====== MATERIAL PROVIDED

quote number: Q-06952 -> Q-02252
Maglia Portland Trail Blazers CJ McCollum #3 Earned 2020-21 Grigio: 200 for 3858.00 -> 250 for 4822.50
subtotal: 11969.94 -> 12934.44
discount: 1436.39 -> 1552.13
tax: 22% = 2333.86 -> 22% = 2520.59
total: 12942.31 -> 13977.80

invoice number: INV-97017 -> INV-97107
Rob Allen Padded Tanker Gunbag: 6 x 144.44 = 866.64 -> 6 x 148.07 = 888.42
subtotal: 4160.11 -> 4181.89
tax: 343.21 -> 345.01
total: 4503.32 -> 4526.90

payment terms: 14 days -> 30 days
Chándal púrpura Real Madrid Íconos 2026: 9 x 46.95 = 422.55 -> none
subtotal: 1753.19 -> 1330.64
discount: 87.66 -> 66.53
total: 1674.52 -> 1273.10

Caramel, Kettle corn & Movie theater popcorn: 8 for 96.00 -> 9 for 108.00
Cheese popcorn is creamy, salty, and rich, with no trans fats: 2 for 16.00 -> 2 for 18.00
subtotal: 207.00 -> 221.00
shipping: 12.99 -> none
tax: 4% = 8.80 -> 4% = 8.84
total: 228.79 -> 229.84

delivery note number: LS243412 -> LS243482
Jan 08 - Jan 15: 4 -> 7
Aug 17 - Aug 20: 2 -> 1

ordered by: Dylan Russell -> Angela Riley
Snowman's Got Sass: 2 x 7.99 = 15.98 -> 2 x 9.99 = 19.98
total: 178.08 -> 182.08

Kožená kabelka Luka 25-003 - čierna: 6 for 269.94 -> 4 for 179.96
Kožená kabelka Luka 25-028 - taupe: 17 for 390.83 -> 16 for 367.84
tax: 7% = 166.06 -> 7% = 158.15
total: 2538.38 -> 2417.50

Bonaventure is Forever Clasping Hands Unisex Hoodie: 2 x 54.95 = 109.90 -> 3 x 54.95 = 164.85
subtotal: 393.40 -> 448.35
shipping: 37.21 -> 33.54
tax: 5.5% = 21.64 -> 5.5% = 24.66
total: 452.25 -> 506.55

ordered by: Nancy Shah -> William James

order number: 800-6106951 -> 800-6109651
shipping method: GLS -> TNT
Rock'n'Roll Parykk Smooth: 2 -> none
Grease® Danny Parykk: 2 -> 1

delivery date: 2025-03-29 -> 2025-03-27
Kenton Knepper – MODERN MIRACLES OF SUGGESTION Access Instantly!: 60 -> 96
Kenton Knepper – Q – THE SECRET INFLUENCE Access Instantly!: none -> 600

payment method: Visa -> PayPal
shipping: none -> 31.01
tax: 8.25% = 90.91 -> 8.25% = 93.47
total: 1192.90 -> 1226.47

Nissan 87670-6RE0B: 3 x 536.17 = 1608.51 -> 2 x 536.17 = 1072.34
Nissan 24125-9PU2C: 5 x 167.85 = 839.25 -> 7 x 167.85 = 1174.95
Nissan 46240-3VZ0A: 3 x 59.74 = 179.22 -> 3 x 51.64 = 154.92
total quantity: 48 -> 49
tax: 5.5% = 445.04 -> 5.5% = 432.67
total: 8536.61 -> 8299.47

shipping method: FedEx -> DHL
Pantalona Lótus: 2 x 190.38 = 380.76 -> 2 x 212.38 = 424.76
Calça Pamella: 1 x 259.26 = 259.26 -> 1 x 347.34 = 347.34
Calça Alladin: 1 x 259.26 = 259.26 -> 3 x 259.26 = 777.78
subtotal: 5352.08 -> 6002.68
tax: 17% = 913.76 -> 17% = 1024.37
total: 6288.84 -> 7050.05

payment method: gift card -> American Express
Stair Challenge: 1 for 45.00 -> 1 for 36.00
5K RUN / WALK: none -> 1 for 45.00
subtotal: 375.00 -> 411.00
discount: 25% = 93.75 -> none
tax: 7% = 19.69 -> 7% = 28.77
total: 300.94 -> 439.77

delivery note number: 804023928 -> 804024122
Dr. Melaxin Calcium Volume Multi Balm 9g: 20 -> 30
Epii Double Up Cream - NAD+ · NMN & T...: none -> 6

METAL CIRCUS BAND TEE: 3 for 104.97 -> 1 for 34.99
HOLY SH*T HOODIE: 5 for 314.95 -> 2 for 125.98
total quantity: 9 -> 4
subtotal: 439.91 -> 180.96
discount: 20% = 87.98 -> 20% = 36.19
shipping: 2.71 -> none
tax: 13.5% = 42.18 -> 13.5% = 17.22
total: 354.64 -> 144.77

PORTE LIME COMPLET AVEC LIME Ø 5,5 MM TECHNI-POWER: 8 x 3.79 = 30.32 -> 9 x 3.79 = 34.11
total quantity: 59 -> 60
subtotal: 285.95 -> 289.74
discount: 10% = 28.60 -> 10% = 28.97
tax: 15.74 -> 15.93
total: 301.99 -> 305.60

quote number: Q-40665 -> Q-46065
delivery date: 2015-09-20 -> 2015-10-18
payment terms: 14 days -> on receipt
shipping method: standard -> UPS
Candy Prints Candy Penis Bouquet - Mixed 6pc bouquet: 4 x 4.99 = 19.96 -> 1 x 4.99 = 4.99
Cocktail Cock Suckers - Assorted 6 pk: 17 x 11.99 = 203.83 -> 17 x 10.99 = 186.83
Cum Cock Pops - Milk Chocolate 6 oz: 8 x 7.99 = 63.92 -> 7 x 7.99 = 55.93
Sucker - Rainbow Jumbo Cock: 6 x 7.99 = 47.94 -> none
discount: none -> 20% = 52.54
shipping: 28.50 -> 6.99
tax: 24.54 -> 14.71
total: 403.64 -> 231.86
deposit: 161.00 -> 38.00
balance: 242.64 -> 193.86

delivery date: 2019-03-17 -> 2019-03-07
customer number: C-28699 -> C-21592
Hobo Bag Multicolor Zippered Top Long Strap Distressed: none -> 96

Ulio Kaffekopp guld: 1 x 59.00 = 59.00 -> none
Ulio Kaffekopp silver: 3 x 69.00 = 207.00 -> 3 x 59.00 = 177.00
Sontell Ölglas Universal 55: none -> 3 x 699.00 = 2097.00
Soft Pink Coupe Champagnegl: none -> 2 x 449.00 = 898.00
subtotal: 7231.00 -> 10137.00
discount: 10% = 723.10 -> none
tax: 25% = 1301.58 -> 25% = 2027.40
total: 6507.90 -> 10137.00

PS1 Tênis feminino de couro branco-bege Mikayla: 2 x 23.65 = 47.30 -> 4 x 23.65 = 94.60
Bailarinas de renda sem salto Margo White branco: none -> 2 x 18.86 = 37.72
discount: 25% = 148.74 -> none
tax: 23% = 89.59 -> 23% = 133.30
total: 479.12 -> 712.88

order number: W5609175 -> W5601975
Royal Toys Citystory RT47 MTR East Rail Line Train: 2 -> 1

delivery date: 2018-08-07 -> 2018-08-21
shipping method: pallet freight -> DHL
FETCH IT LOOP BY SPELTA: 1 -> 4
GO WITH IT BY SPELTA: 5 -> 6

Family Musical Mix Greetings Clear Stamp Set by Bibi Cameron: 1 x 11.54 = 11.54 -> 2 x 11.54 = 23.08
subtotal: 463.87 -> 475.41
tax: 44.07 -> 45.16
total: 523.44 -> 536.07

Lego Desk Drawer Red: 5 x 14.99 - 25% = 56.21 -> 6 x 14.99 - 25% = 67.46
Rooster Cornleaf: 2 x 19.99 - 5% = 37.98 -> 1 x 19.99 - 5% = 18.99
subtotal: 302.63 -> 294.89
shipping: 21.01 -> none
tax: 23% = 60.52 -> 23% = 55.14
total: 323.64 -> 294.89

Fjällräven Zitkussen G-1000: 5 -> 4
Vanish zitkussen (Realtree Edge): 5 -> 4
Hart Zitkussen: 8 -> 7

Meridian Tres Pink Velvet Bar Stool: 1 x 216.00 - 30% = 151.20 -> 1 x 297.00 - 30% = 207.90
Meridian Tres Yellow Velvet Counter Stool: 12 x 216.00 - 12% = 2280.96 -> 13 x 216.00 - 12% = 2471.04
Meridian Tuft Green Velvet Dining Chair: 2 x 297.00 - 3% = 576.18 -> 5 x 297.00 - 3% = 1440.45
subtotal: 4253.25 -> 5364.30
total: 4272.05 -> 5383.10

============

Pull every line containing the word "Luka" out of the entries above.

Kožená kabelka Luka 25-003 - čierna: 6 for 269.94 -> 4 for 179.96
Kožená kabelka Luka 25-028 - taupe: 17 for 390.83 -> 16 for 367.84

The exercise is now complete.